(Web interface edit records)
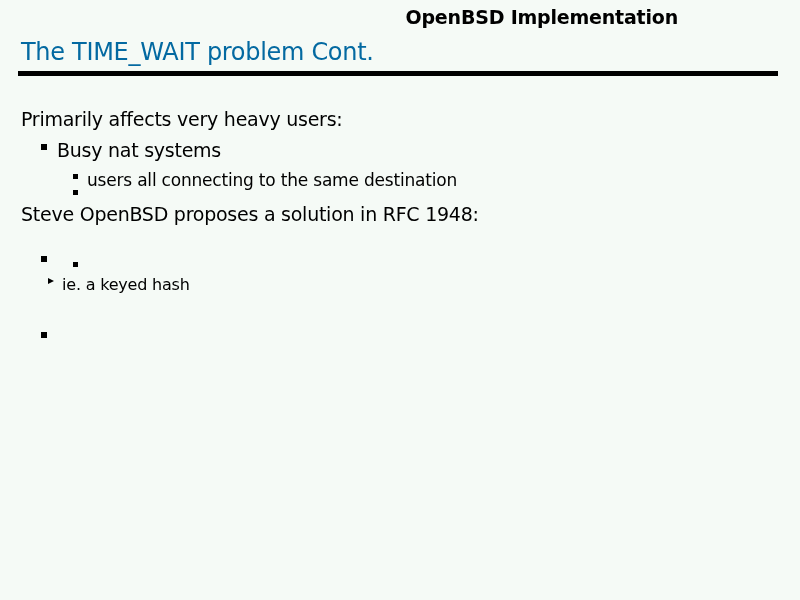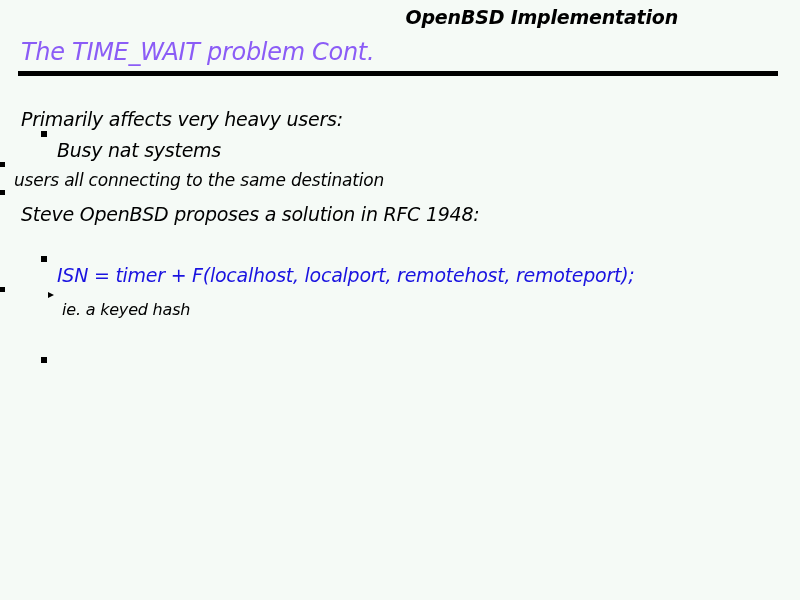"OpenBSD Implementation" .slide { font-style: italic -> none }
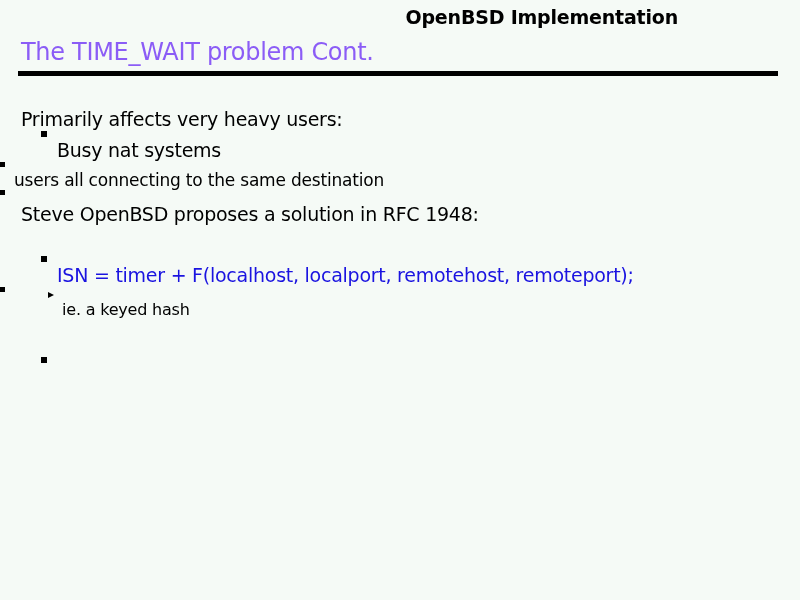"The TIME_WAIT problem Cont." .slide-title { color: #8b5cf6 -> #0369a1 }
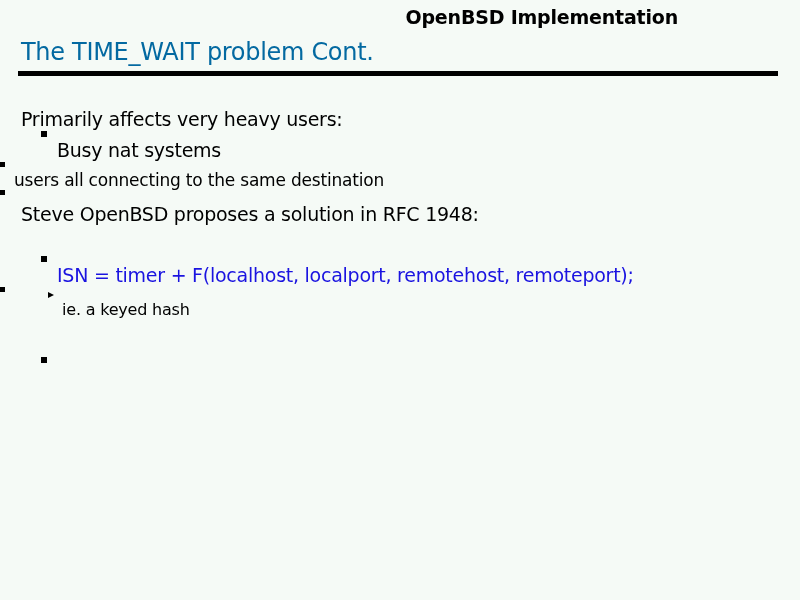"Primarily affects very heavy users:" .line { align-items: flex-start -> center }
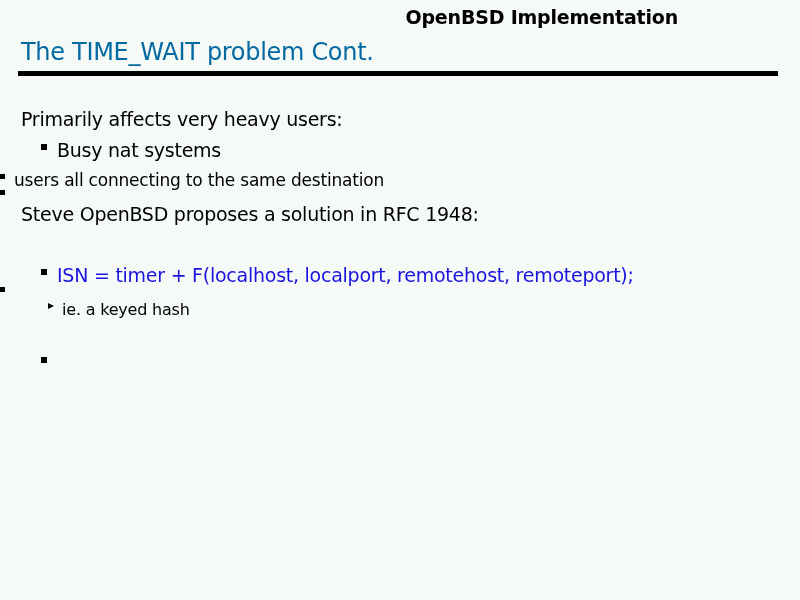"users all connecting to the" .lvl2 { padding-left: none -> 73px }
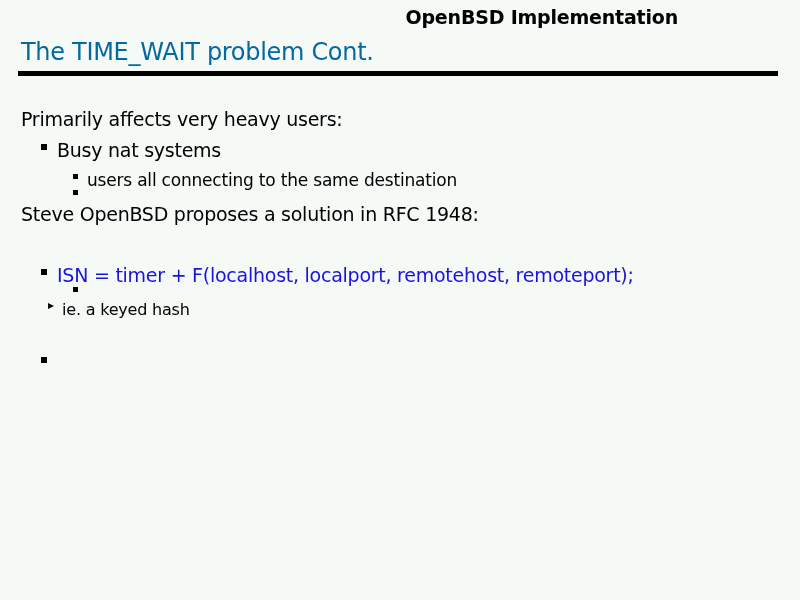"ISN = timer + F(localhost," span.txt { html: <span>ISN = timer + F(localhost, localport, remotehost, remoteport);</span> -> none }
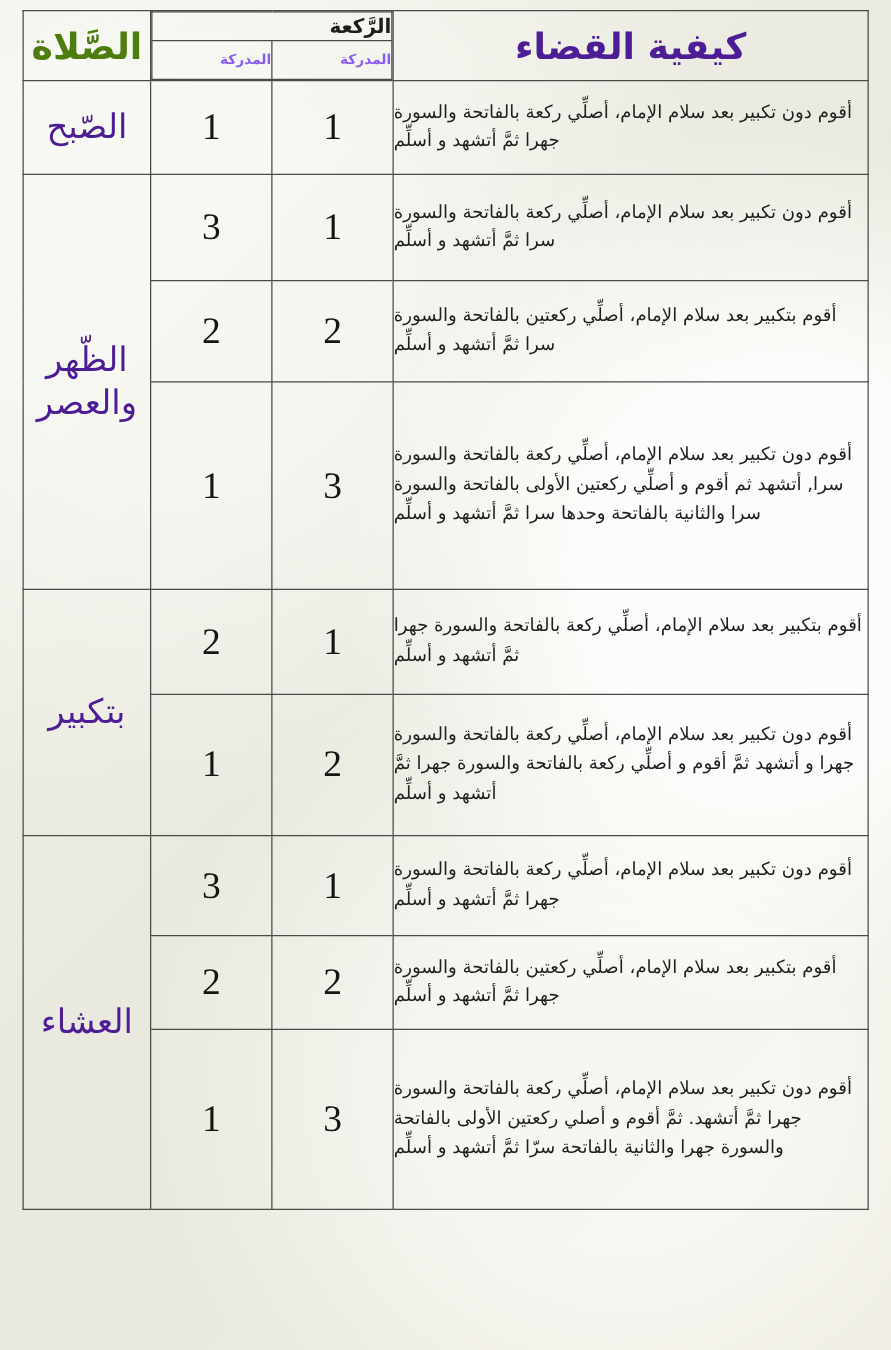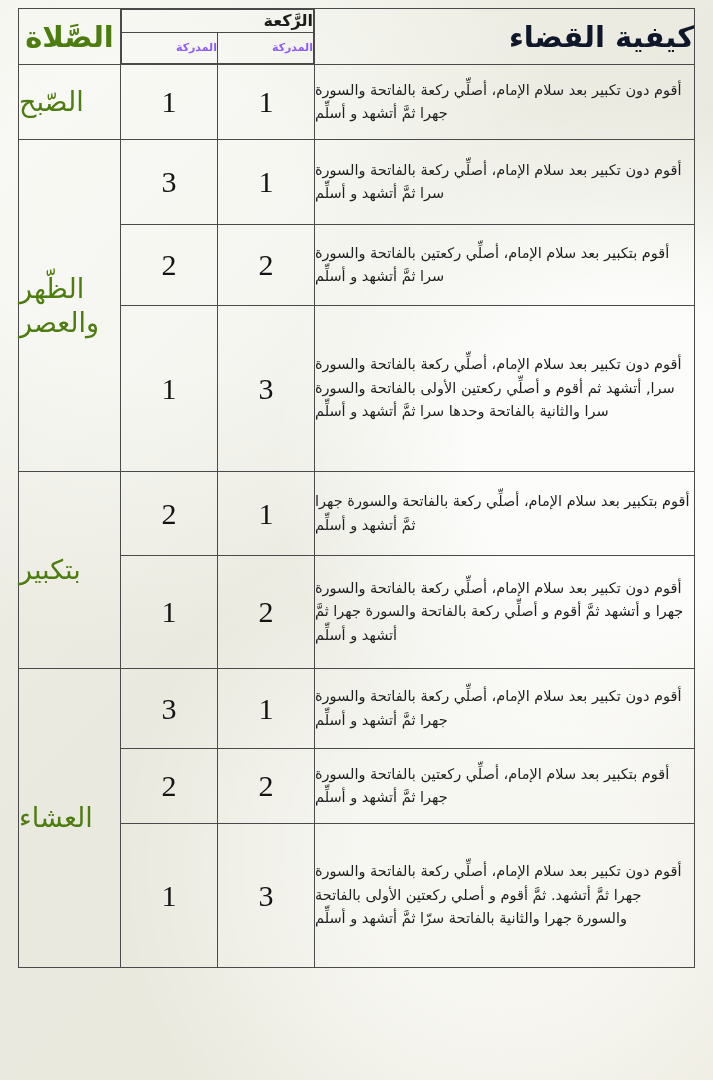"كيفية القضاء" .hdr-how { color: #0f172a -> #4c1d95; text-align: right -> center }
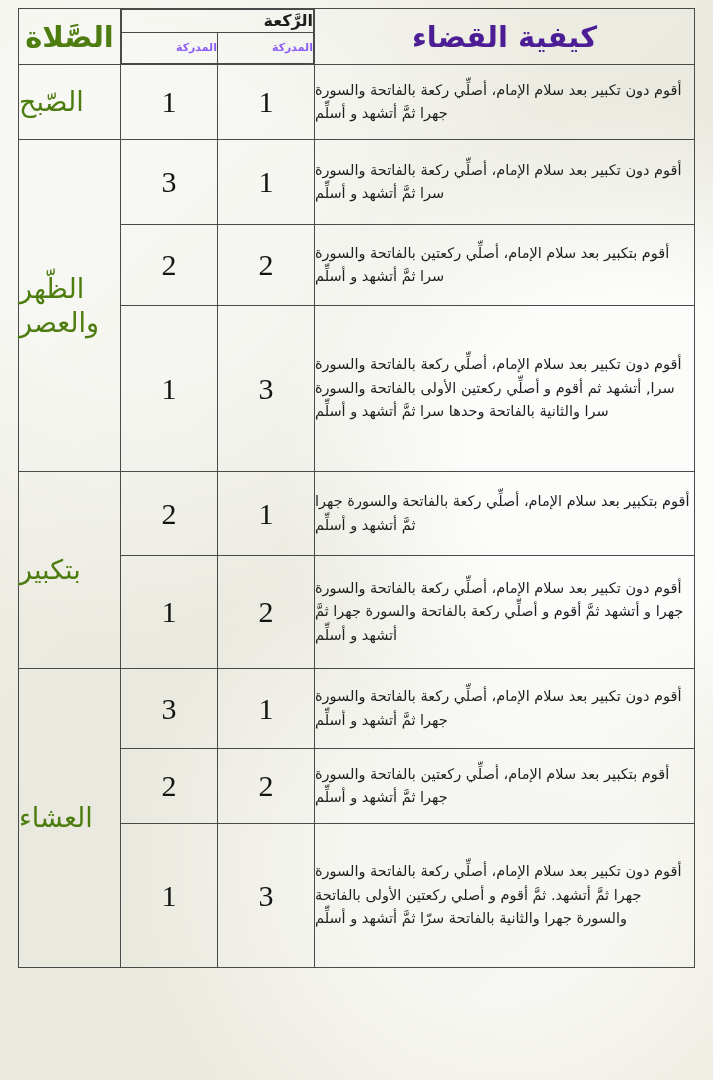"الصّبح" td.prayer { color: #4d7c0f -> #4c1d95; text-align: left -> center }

■ Problem requirements
Your answer must be the full set of entries, set down exactly and without pictures.

■ Response to this exercise
"OpenBSD Implementation" .slide { font-style: italic -> none }
"The TIME_WAIT problem Cont." .slide-title { color: #8b5cf6 -> #0369a1 }
"Primarily affects very heavy users:" .line { align-items: flex-start -> center }
"users all connecting to the" .lvl2 { padding-left: none -> 73px }
"ISN = timer + F(localhost," span.txt { html: <span>ISN = timer + F(localhost, localport, remotehost, remoteport);</span> -> none }
"كيفية القضاء" .hdr-how { color: #0f172a -> #4c1d95; text-align: right -> center }
"الصّبح" td.prayer { color: #4d7c0f -> #4c1d95; text-align: left -> center }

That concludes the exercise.